Yvette's car was found just one-quarter mile away from Luisa Andrews's house, where appellant had arrived on foot on Monday night.
Michael M. lived in the residential area where Yvette's car and body were found, and recalled that day because it was a big event in the neighborhood. Michael testified that a few nights before Yvette's body was found, he saw a man drive a white car past his house and continue down the dirt road. It was dark and late at night and the male driver was the only occupant. Michael M., who was 16-years-old at the time of the second trial, testified the driver's skin was darker than his own, and the driver's hair was short on the sides and kind of short on the top. Michael claimed the white car was longer than a compact car, but admitted he testified at the first trial that the white car was similar to Yvette's white Hyundai.
At 3:30 p.m. on Wednesday, the sheriff's department conducted another interview with Rocio and arrested her, and she was taken into physical custody and booked into jail. Appellant's brother, Ramon, was also arrested at some point.

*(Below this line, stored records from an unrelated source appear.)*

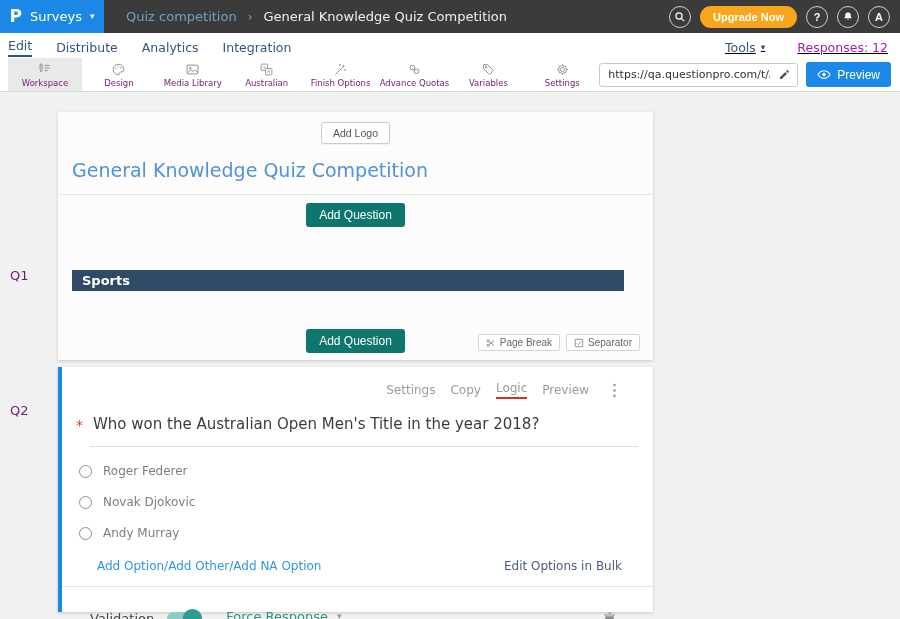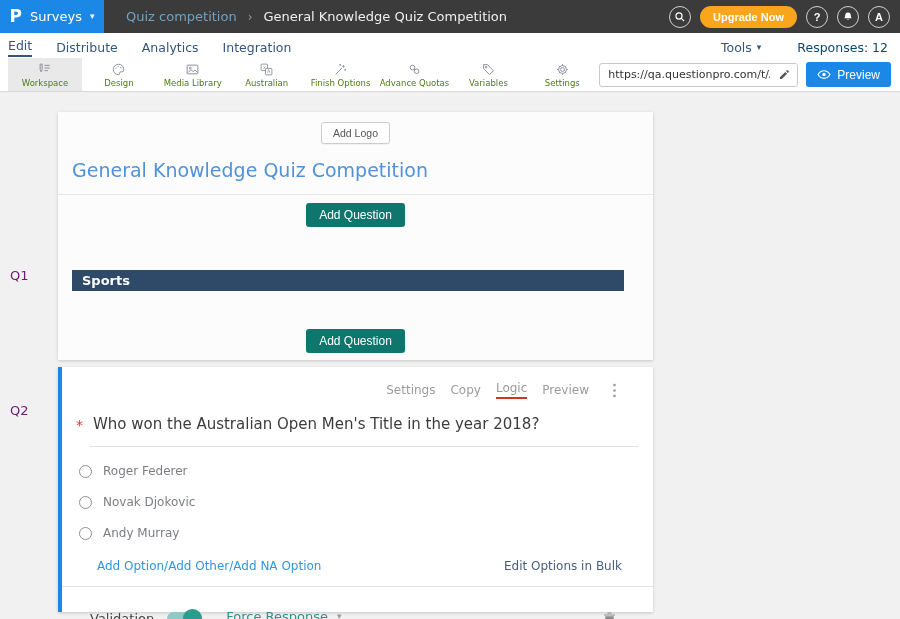"Tools" .subnav-right { gap: 36px -> 11px; text-decoration: none -> underline }
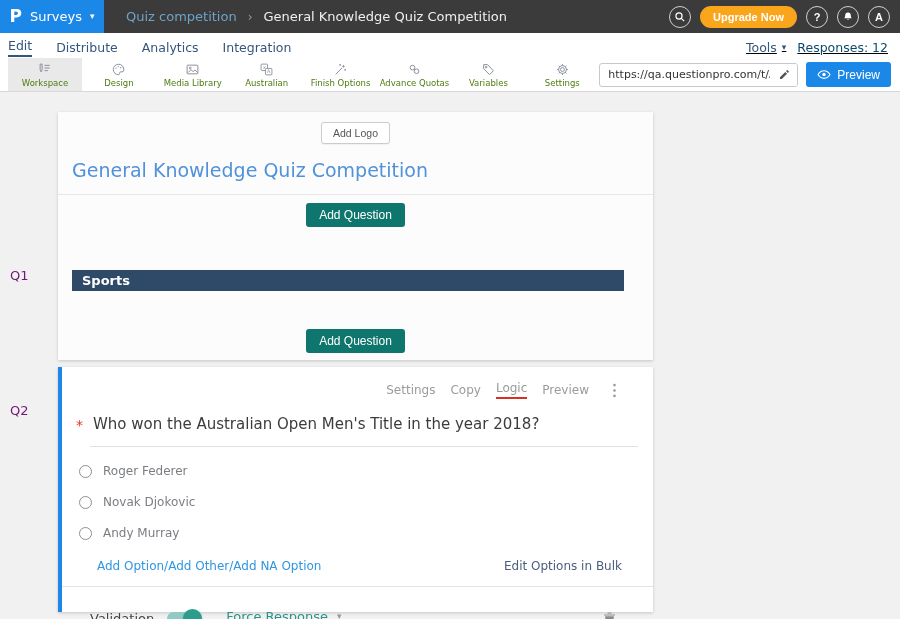"Responses: 12" .responses-link { color: #0c4a6e -> #a21caf; margin-left: none -> 21px }
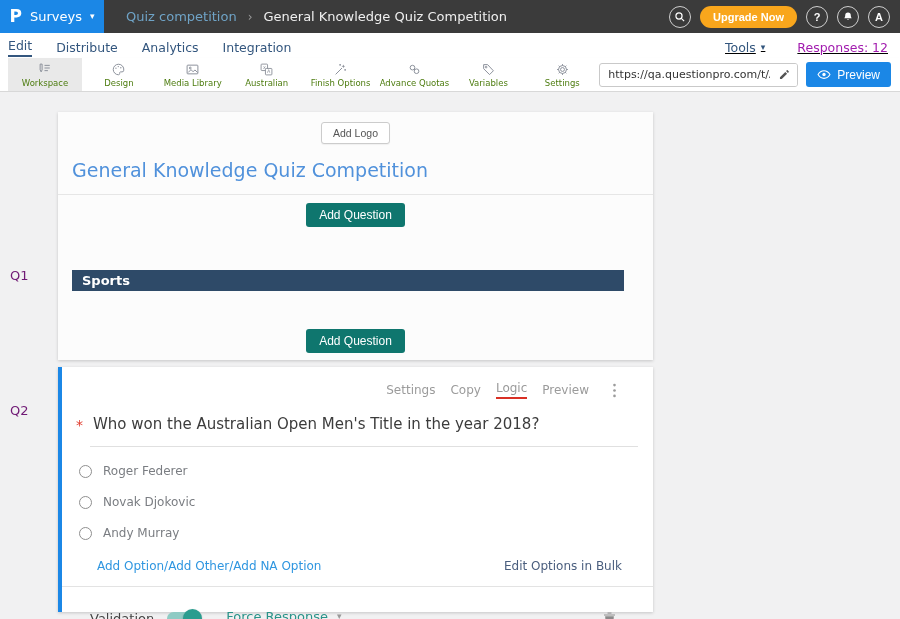"Workspace" .tool-item { color: #4d7c0f -> #701a75 }
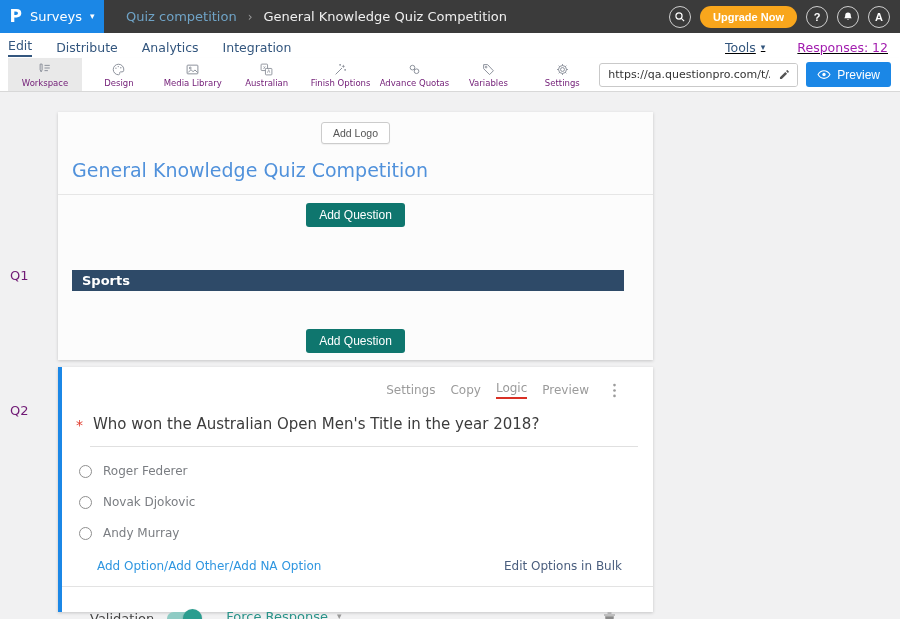"Page Break" div.pb-sep { html: none -> <div> <button> <svg> <circle></circle> <circle></circle> <path></path> </svg> <span>Page Break</span> </button> <button> <svg> <rect></rect> <path></path> </svg> <span>Separator</span> </button> </div> }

Around 7:54 p.m. on Wednesday night, after both appellant and Rocio were in custody, the sheriff's department received an anonymous 911 call from a female, who said she found a bag of bloody and burnt clothing in a rural area in Terra Bella, and the items could be related to the missing girl case. The anonymous call was traced to a payphone at a Porterville gas station, and a witness stated a girl with tattoos in a red car had used the telephone. The caller was never found.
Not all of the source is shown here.